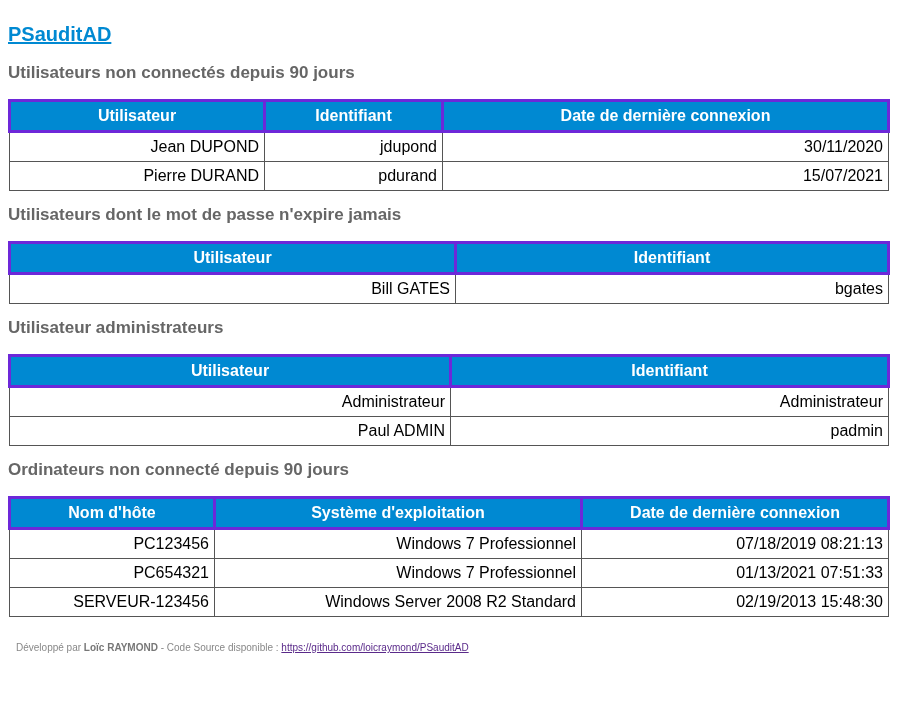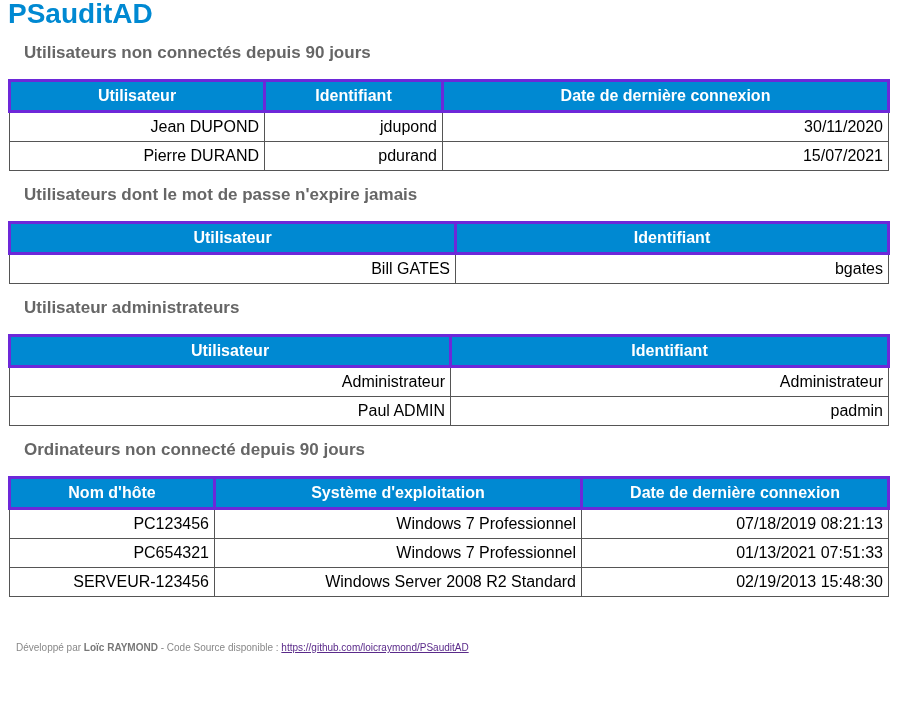--- a/index.html
+++ b/index.html
@@ -11,12 +11,13 @@
   .page { padding: 0 8px; }
   h1 {
     color: #0089d2;
-    font-size: 28px;
+    font-size: 20px;
     font-weight: bold;
     margin: 0;
-    padding-top: 0;
+    padding-top: 20px;
     height: 28px;
     line-height: 28px;
+    text-decoration: underline;
   }
   h2 {
     color: #666666;

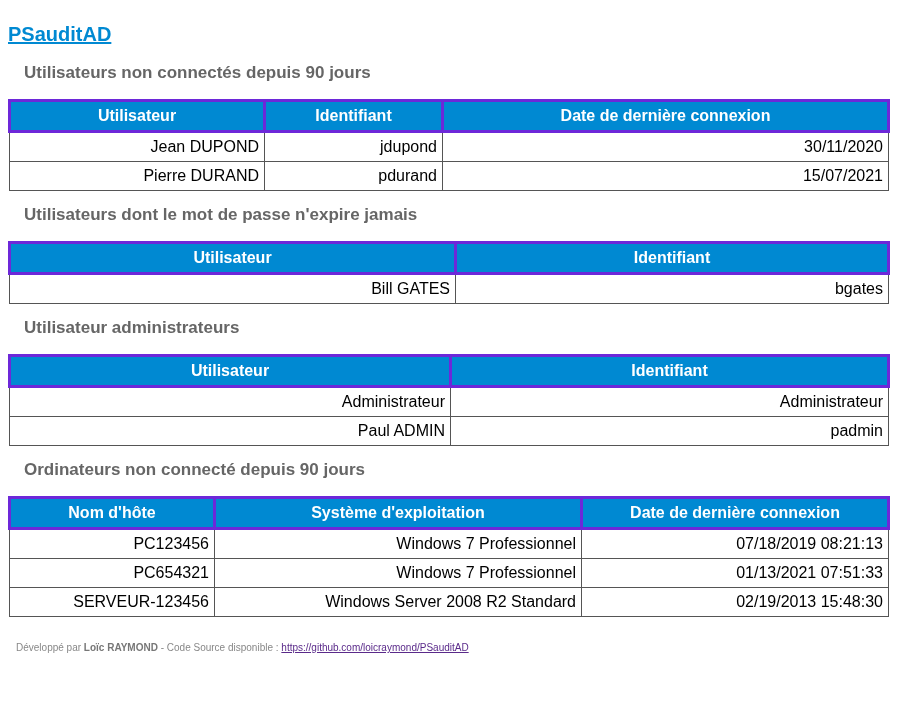--- a/index.html
+++ b/index.html
@@ -23,7 +23,7 @@
     color: #666666;
     font-size: 17px;
     font-weight: bold;
-    margin: 16px;
+    margin: 0;
     line-height: 20px;
   }
   table {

YOUR GOAL → Minus its pictures, the full listing should be copied verbatim.

TASK RESULT →
--- a/index.html
+++ b/index.html
@@ -11,12 +11,13 @@
   .page { padding: 0 8px; }
   h1 {
     color: #0089d2;
-    font-size: 28px;
+    font-size: 20px;
     font-weight: bold;
     margin: 0;
-    padding-top: 0;
+    padding-top: 20px;
     height: 28px;
     line-height: 28px;
+    text-decoration: underline;
   }
   h2 {
     color: #666666;

--- a/index.html
+++ b/index.html
@@ -23,7 +23,7 @@
     color: #666666;
     font-size: 17px;
     font-weight: bold;
-    margin: 16px;
+    margin: 0;
     line-height: 20px;
   }
   table {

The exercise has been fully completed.